Assignment. Give back exactly the lines of the data below, starting with the line that has "Differnz fontein EOS" and going on through the line that has "total quantity: 28 -> 29".

Dataset records.
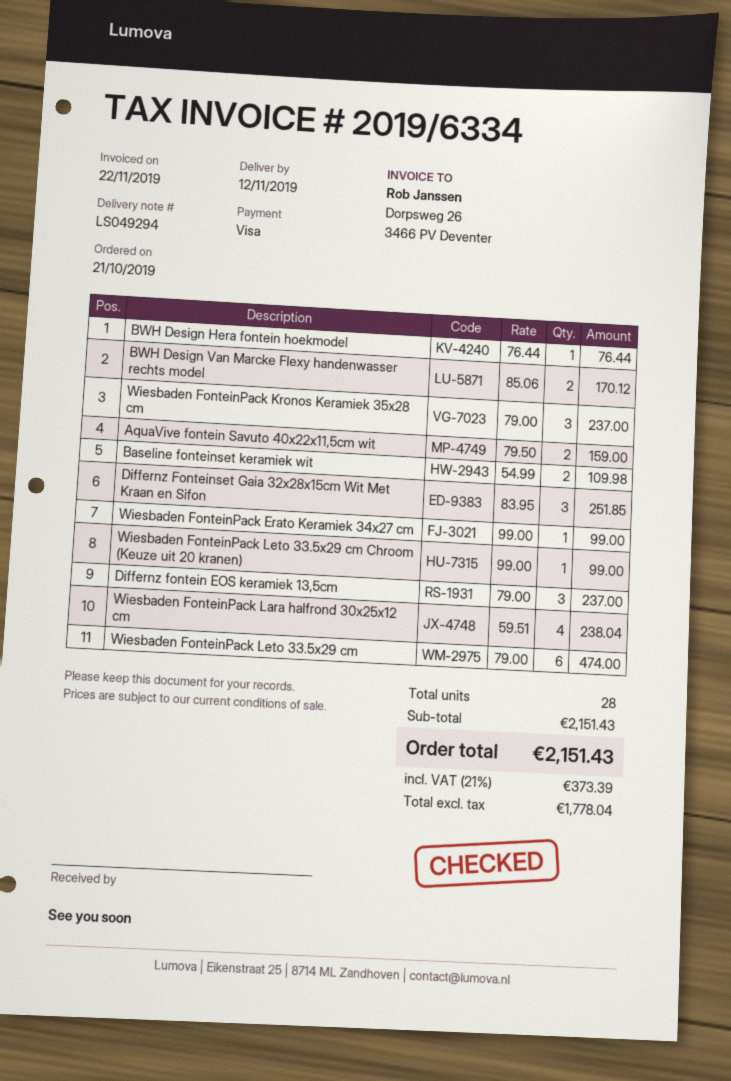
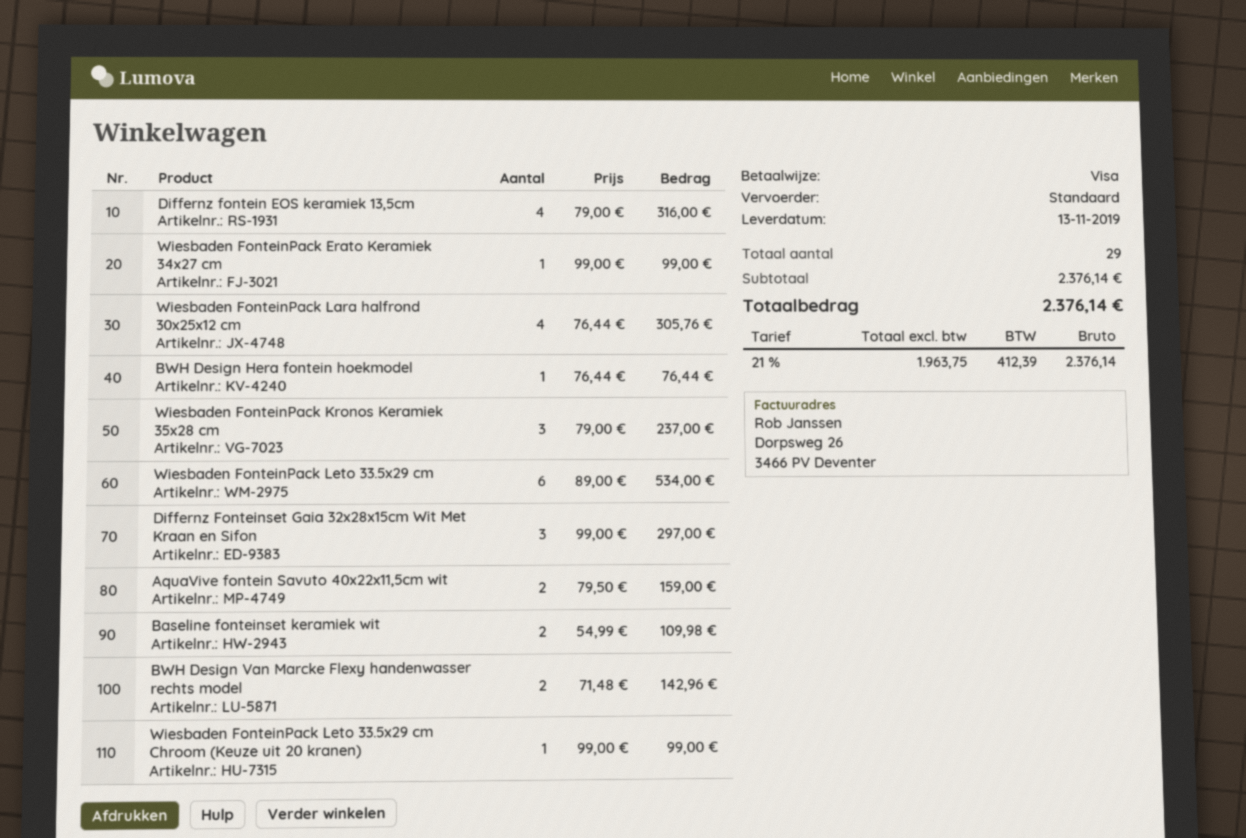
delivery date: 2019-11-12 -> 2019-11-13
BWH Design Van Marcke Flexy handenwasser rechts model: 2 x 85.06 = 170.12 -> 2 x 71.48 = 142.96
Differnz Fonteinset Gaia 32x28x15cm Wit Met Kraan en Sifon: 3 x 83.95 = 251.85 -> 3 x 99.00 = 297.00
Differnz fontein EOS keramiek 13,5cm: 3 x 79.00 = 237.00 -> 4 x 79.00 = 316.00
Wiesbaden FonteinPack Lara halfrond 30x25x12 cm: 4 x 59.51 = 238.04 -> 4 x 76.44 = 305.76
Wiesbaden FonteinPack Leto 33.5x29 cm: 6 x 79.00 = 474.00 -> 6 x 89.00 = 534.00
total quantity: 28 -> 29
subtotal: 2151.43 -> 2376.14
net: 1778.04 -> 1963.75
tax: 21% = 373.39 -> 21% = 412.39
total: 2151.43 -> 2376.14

...

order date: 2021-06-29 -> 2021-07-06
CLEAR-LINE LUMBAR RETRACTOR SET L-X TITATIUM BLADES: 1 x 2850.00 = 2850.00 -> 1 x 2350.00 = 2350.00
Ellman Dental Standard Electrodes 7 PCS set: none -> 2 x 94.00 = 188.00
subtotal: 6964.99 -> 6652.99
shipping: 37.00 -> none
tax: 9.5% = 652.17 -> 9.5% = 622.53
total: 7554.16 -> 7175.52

Exercise output.
Differnz fontein EOS keramiek 13,5cm: 3 x 79.00 = 237.00 -> 4 x 79.00 = 316.00
Wiesbaden FonteinPack Lara halfrond 30x25x12 cm: 4 x 59.51 = 238.04 -> 4 x 76.44 = 305.76
Wiesbaden FonteinPack Leto 33.5x29 cm: 6 x 79.00 = 474.00 -> 6 x 89.00 = 534.00
total quantity: 28 -> 29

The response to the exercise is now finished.